Instructions to follow. Omit the pictures and return exactly the stretch of the material below from the line with "[165,671,200,682] easy: ->" through the line with "[462,299,534,310] computation. ->".

Data to examine.
_ _ _

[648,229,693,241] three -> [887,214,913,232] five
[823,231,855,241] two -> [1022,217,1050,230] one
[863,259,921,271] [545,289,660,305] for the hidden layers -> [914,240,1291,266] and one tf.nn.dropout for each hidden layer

_ _ _

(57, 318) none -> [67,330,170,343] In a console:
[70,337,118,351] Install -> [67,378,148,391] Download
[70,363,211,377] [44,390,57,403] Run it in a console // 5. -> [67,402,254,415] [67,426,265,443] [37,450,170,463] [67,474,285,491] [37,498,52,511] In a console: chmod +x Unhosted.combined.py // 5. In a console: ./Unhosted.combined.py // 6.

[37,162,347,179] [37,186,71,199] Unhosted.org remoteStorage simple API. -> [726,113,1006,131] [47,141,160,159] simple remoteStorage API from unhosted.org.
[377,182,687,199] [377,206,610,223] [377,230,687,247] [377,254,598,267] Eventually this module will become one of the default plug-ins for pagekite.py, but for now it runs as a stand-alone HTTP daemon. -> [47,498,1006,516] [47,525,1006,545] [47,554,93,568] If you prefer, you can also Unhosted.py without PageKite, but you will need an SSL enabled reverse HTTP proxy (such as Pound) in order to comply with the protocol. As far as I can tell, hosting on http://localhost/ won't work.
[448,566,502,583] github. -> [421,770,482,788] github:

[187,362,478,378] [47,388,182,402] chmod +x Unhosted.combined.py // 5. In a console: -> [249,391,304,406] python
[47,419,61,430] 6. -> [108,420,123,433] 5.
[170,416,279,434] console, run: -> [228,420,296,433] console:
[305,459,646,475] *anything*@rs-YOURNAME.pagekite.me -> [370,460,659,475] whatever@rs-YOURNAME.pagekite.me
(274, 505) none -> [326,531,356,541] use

_ _ _

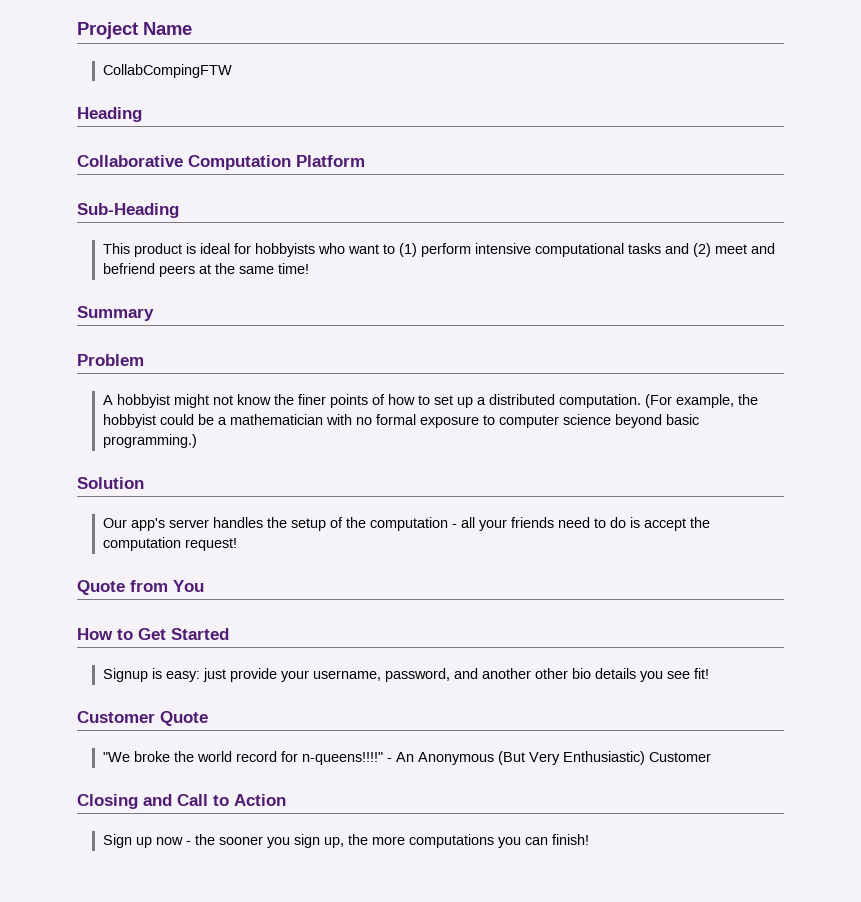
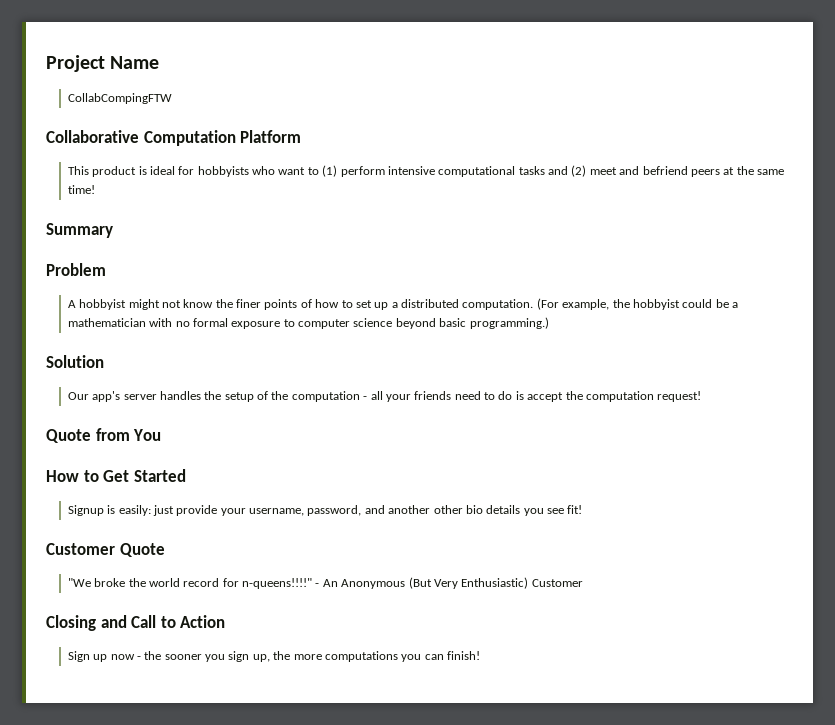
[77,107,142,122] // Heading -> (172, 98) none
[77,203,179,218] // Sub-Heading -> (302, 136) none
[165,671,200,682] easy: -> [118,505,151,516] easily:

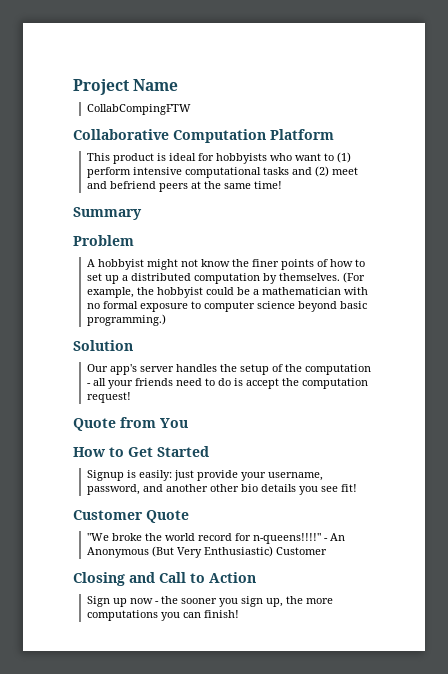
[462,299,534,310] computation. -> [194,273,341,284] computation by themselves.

_ _ _

Expected answer.
[165,671,200,682] easy: -> [118,505,151,516] easily:

[462,299,534,310] computation. -> [194,273,341,284] computation by themselves.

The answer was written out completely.